Citons encore la Lettre à Georges Izambard, du 2 novembre 1870, au sein de laquelle Rimbaud évoque la « Liberté libre », dont il ne reparlera plus par la suite, mais qu’il ne cessera de mettre en pratique sa vie. Il est question ici de la révolte totale de Rimbaud, de sa révolte initiale contre sa mère, contre la religion catholique, le nationalisme, l’esprit de province ; un esprit de révolte qu’il s’est forgé lui-même à moins de seize ans et qui débouche sur une liberté totale, extrême ! Cette « liberté libre » telle que l’a pratique Rimbaud, a été à l’origine de bien des scandales, des incompréhensions y compris de la part de ses propres amis et de ses admirateurs posthumes : le vice et le sexe rimbaldien (son homosexualité), l’usage de l’alcool et de la drogue (haschisch et opium), comme méthodes de « long, immense et raisonné dérèglement de tous les sens », de même que son abandon de la poésie écrite, de la littérature, son lancement dans l’aventure commerciale et marchande, l’exploration scientifique de l’Afrique.
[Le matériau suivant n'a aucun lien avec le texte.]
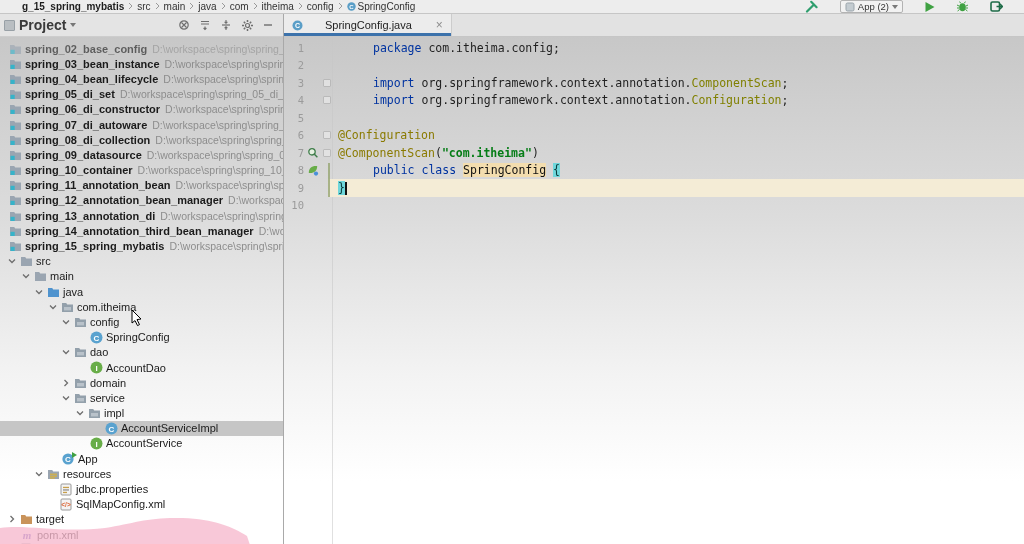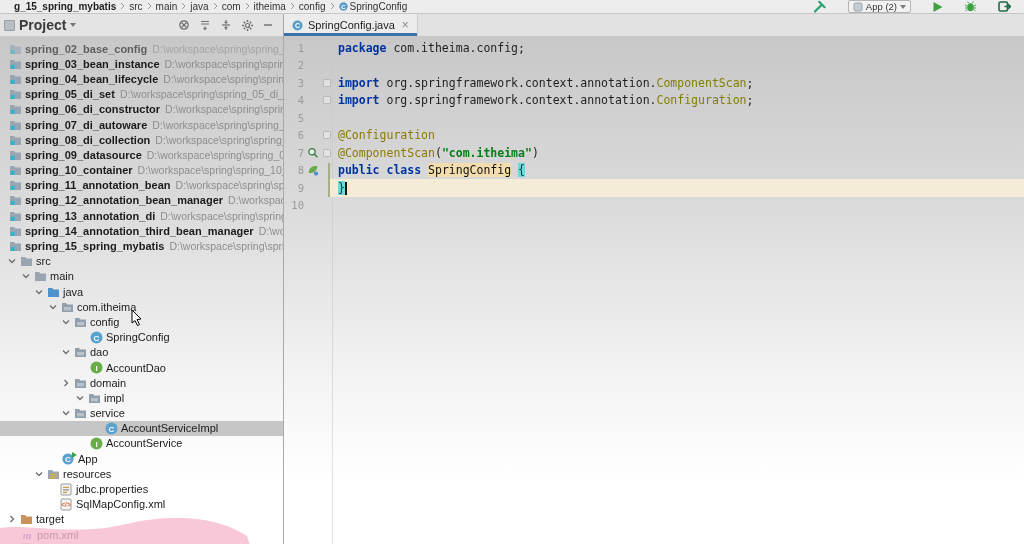"g_15_spring_mybatis" .navbar { padding: 0 13px -> 0 21px }
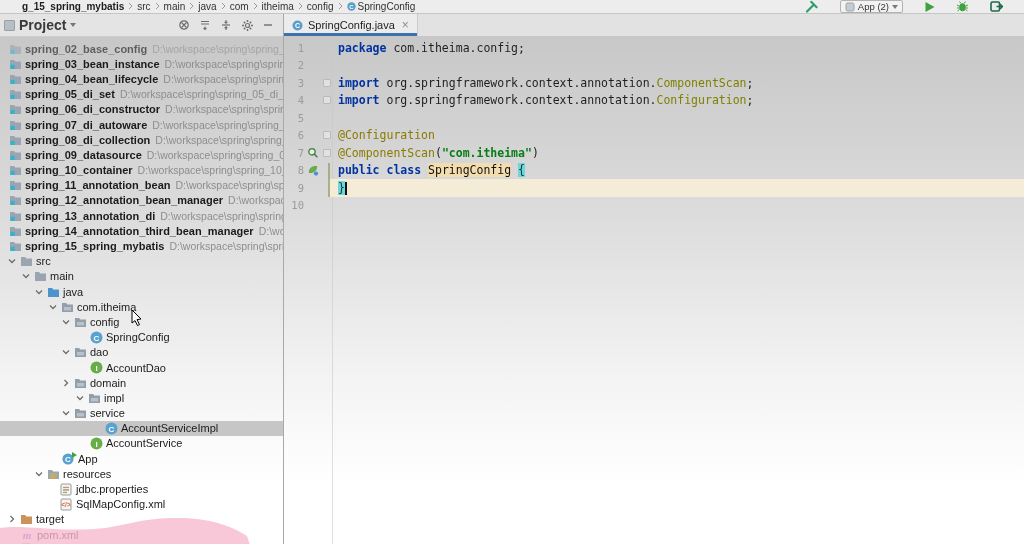"SpringConfig.java" .tab { gap: 5px -> 22px }
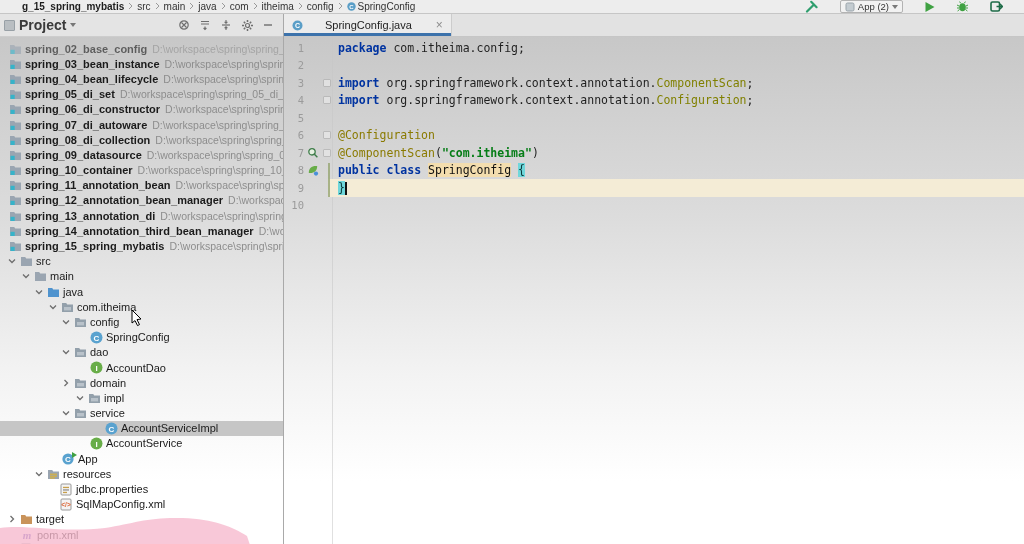"package" .tk-kw { font-weight: bold -> normal; margin-left: none -> 35px }
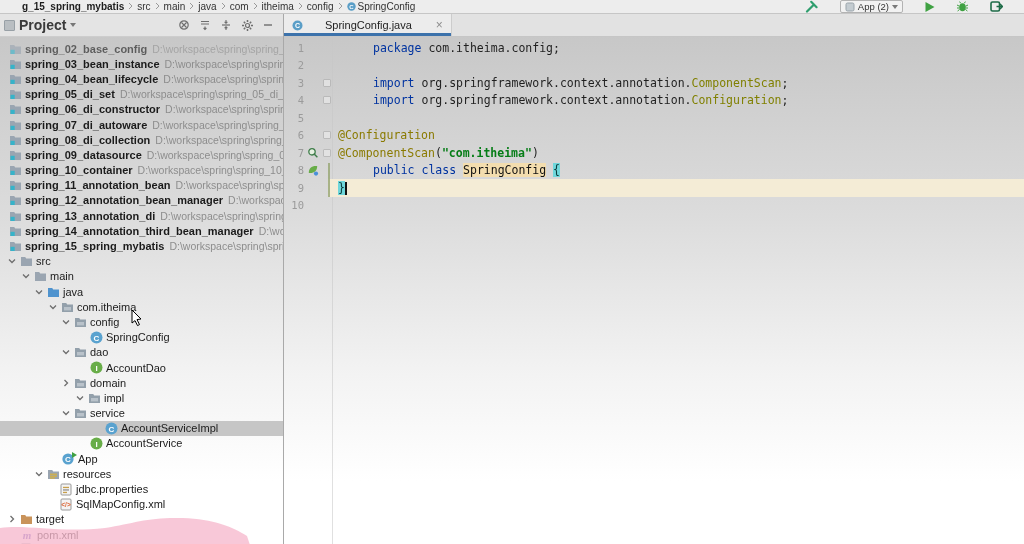"impl" div.trow { order: before "service" -> after "service" }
Rimbaud explorateur, commerçant, formera le projet d’un ouvrage géographique sur le Harar et sa région voisine, les Gallas. Au mot d’ordre de Lautréamont : « La poésie doit être faite par tous. Non par un », Rimbaud a opposé le sien : « La vie est la farce à mener par tous. »
La plus grande singularité de Rimbaud est très certainement cette « liberté libre », qu’il aura pratiqué jusqu’au bout, jusqu’à la fin. « Je est un autre ». Cet autre prend en main la vie de Rimbaud. Nul n’a mieux illustré que Rimbaud cette vérité que la liberté de l’individu solitaire est un mirage. Seul celui qui s’est affranchi de son individualité connaît la liberté. C’est une liberté gagnée. Elle est le fruit d’une délivrance progressive, d’une lente et pénible lutte pour exorciser les chimères. On ne tue jamais les chimères, car les fantômes ne sont réels que dans la peur qui les fait naître. Se connaître soi-même, comme jadis Rimbaud le recommandait dans la célèbre Lettre du Voyant, c’est expulser les démons qui vous possèdent. Ainsi s’exprime Henry Miller, qui nous dit encore : « JE me vois en Rimbaud comme dans un miroir ». Miller, qui a consacré un essai à Rimbaud, en 1946, trouve en Arthur son frère en misère et en chimère, son frère insurgé contre la pourriture du monde. « Comme je comprends sa folie ! », écrit encore Miller, qui entend rendre son vrai visage à Rimbaud, car on vole le visage d’Arthur, on le met dans un sarcophage, on le défigure. On célèbre l’inventeur de mots, en rejetant dans l’ombre et même en dénigrant l’aventurier, le commerçant du Harar. Rimbaud parle de nous et pour nous. Il a « tout dit » sur notre monde, car il annonce le drame de la modernité.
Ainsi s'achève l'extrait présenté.